• [Task instructions]: Restate the following entries exactly. Keep the pictures out.

• [Data records]:
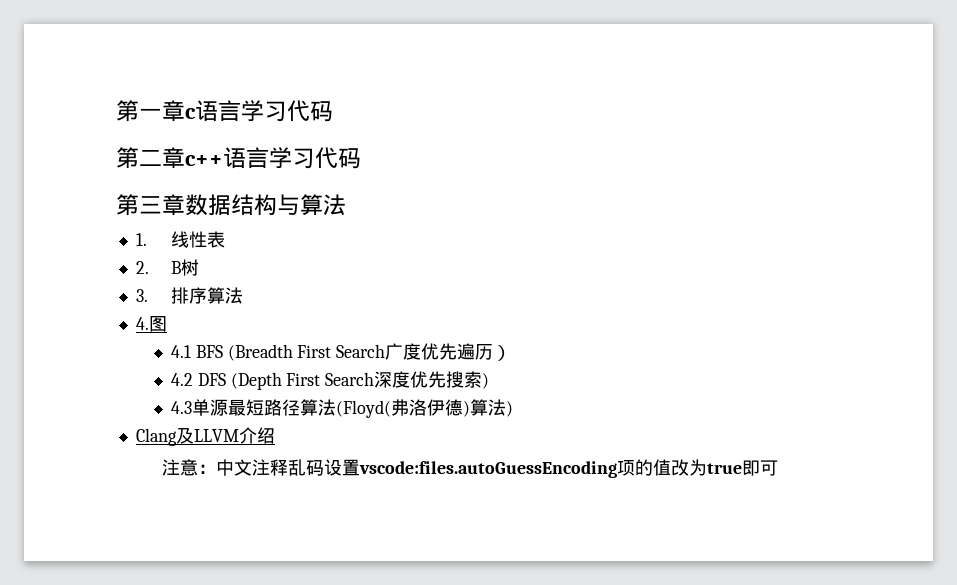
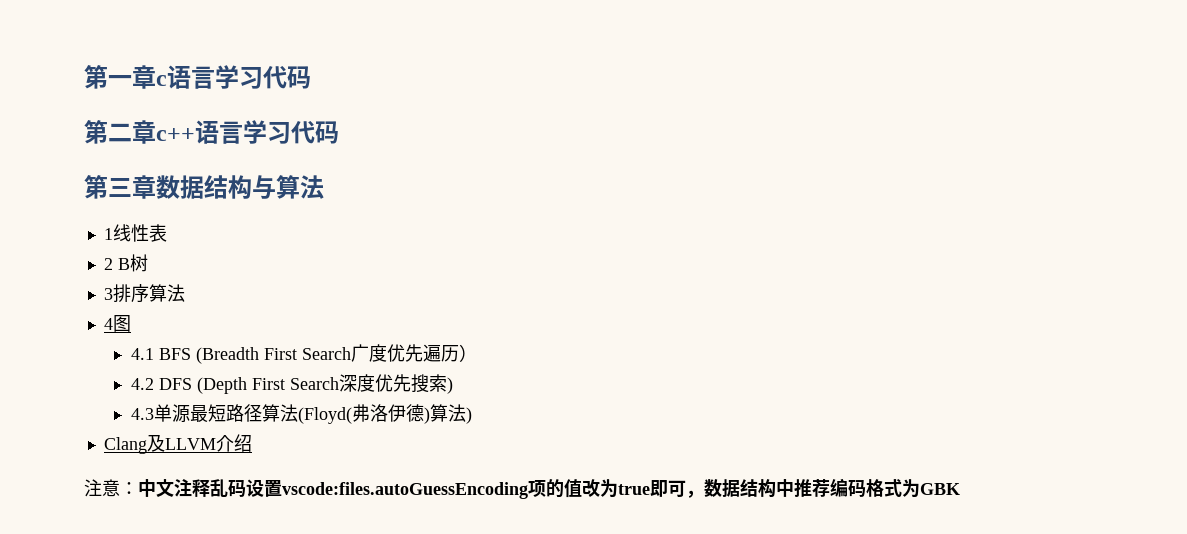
[135,233,147,246] 1. -> [103,228,113,240] 1
[135,261,149,274] 2. -> [103,258,113,270] 2
[135,289,148,302] 3. -> [103,288,113,300] 3
[135,317,149,330] 4. -> [103,318,113,330] 4
(778, 468) none -> [686,478,960,498] ，数据结构中推荐编码格式为GBK

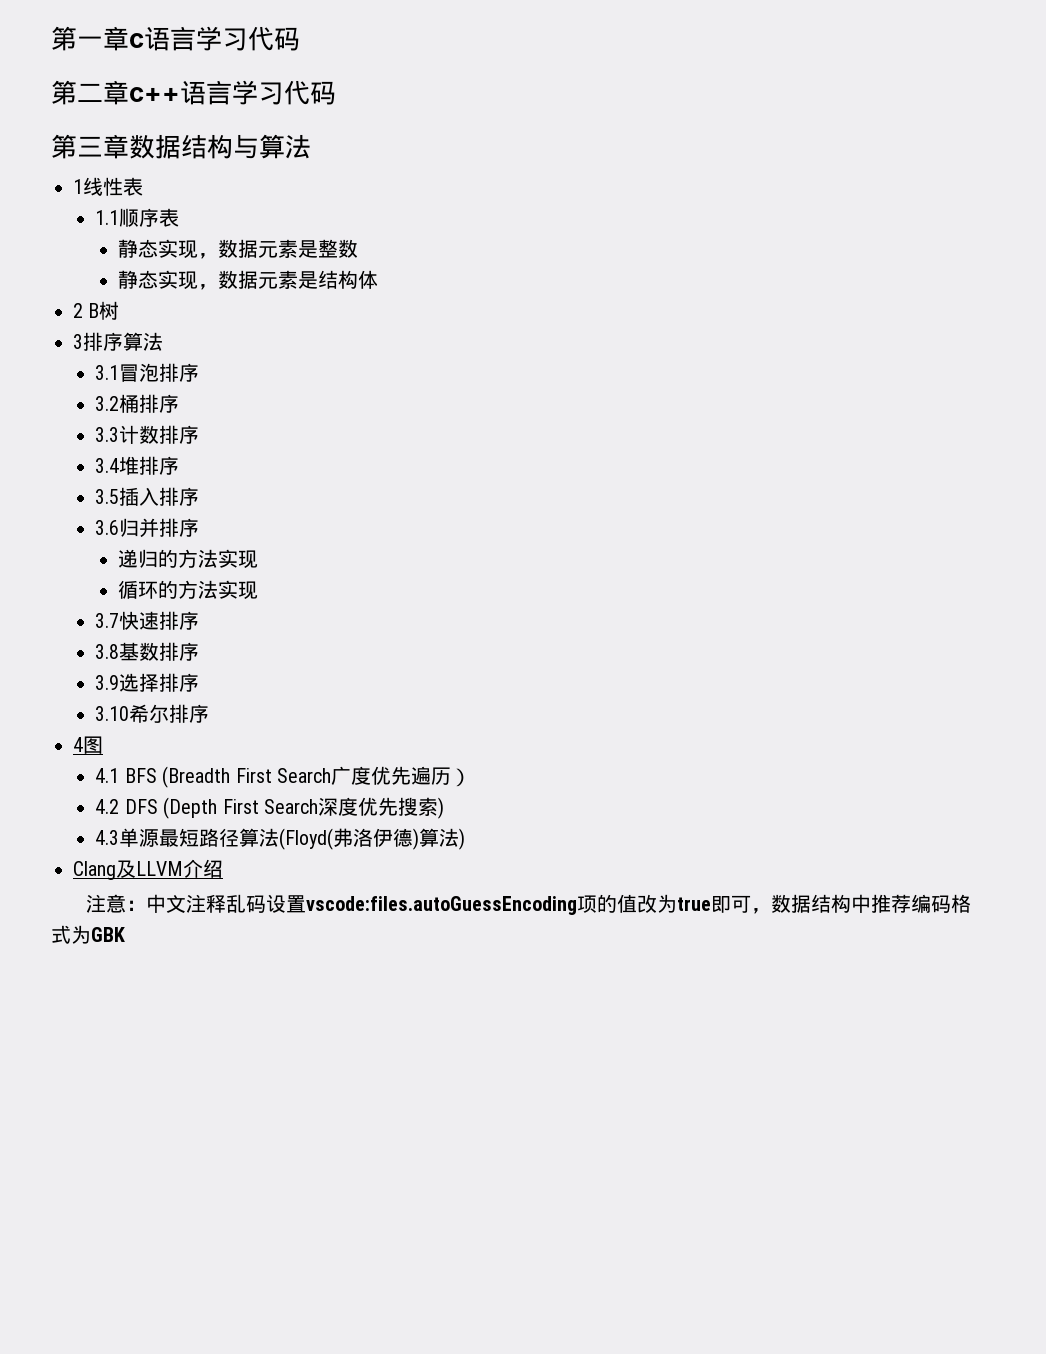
(167, 233) none -> [95,208,180,227] [117,239,358,259] [117,270,378,290] // 1.1顺序表 // 静态实现，数据元素是整数 // 静态实现，数据元素是结构体
(185, 293) none -> [95,363,200,382] [95,394,180,413] [95,425,200,444] [95,456,180,475] [95,487,200,506] [95,518,200,538] [117,549,258,569] [117,580,258,600] [95,611,200,630] [95,642,200,661] [95,673,200,692] [95,704,210,723] // 3.1冒泡排序 // 3.2桶排序 // 3.3计数排序 // 3.4堆排序 // 3.5插入排序 // 3.6归并排序 // 递归的方法实现 // 循环的方法实现 // 3.7快速排序 // 3.8基数排序 // 3.9选择排序 // 3.10希尔排序

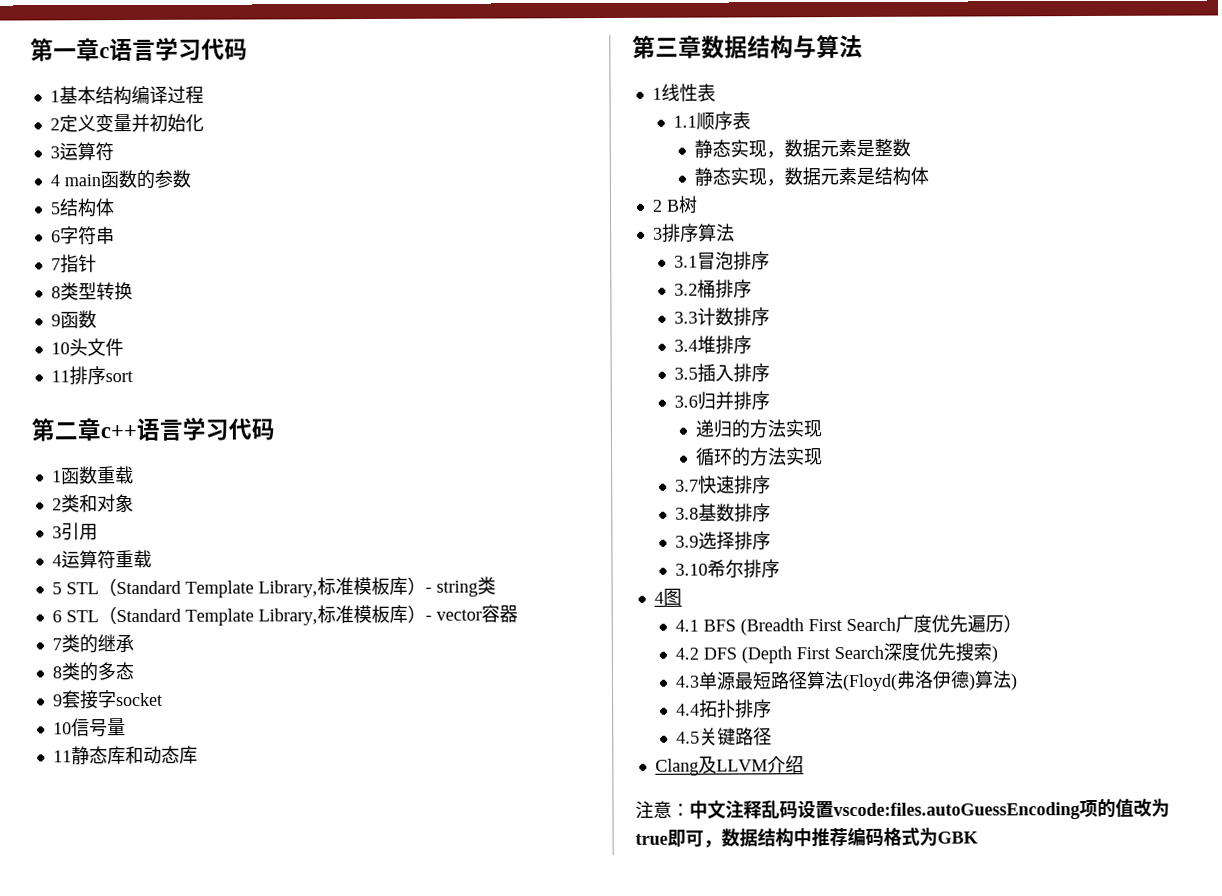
(300, 39) none -> [49,85,204,106] [49,113,204,133] [49,142,114,162] [49,169,191,189] [49,198,115,218] [50,226,115,246] [50,254,97,274] [50,282,133,301] [50,310,97,329] [50,338,124,357] [50,366,133,386] // 1基本结构编译过程 // 2定义变量并初始化 // 3运算符 // 4 main函数的参数 // 5结构体 // 6字符串 // 7指针 // 8类型转换 // 9函数 // 10头文件 // 11排序sort
(336, 93) none -> [51,466,134,485] [51,494,134,513] [51,522,98,541] [51,549,152,570] [51,576,496,598] [51,604,518,626] [51,634,134,654] [51,662,134,682] [52,690,163,710] [52,718,126,738] [52,745,198,765] // 1函数重载 // 2类和对象 // 3引用 // 4运算符重载 // 5 STL（Standard Template Library,标准模板库）- string类 // 6 STL（Standard Template Library,标准模板库）- vector容器 // 7类的继承 // 8类的多态 // 9套接字socket // 10信号量 // 11静态库和动态库
(466, 839) none -> [675,699,772,719] [675,727,772,746] // 4.4拓扑排序 // 4.5关键路径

• [Solution for this exercise]:
[135,233,147,246] 1. -> [103,228,113,240] 1
[135,261,149,274] 2. -> [103,258,113,270] 2
[135,289,148,302] 3. -> [103,288,113,300] 3
[135,317,149,330] 4. -> [103,318,113,330] 4
(778, 468) none -> [686,478,960,498] ，数据结构中推荐编码格式为GBK

(167, 233) none -> [95,208,180,227] [117,239,358,259] [117,270,378,290] // 1.1顺序表 // 静态实现，数据元素是整数 // 静态实现，数据元素是结构体
(185, 293) none -> [95,363,200,382] [95,394,180,413] [95,425,200,444] [95,456,180,475] [95,487,200,506] [95,518,200,538] [117,549,258,569] [117,580,258,600] [95,611,200,630] [95,642,200,661] [95,673,200,692] [95,704,210,723] // 3.1冒泡排序 // 3.2桶排序 // 3.3计数排序 // 3.4堆排序 // 3.5插入排序 // 3.6归并排序 // 递归的方法实现 // 循环的方法实现 // 3.7快速排序 // 3.8基数排序 // 3.9选择排序 // 3.10希尔排序

(300, 39) none -> [49,85,204,106] [49,113,204,133] [49,142,114,162] [49,169,191,189] [49,198,115,218] [50,226,115,246] [50,254,97,274] [50,282,133,301] [50,310,97,329] [50,338,124,357] [50,366,133,386] // 1基本结构编译过程 // 2定义变量并初始化 // 3运算符 // 4 main函数的参数 // 5结构体 // 6字符串 // 7指针 // 8类型转换 // 9函数 // 10头文件 // 11排序sort
(336, 93) none -> [51,466,134,485] [51,494,134,513] [51,522,98,541] [51,549,152,570] [51,576,496,598] [51,604,518,626] [51,634,134,654] [51,662,134,682] [52,690,163,710] [52,718,126,738] [52,745,198,765] // 1函数重载 // 2类和对象 // 3引用 // 4运算符重载 // 5 STL（Standard Template Library,标准模板库）- string类 // 6 STL（Standard Template Library,标准模板库）- vector容器 // 7类的继承 // 8类的多态 // 9套接字socket // 10信号量 // 11静态库和动态库
(466, 839) none -> [675,699,772,719] [675,727,772,746] // 4.4拓扑排序 // 4.5关键路径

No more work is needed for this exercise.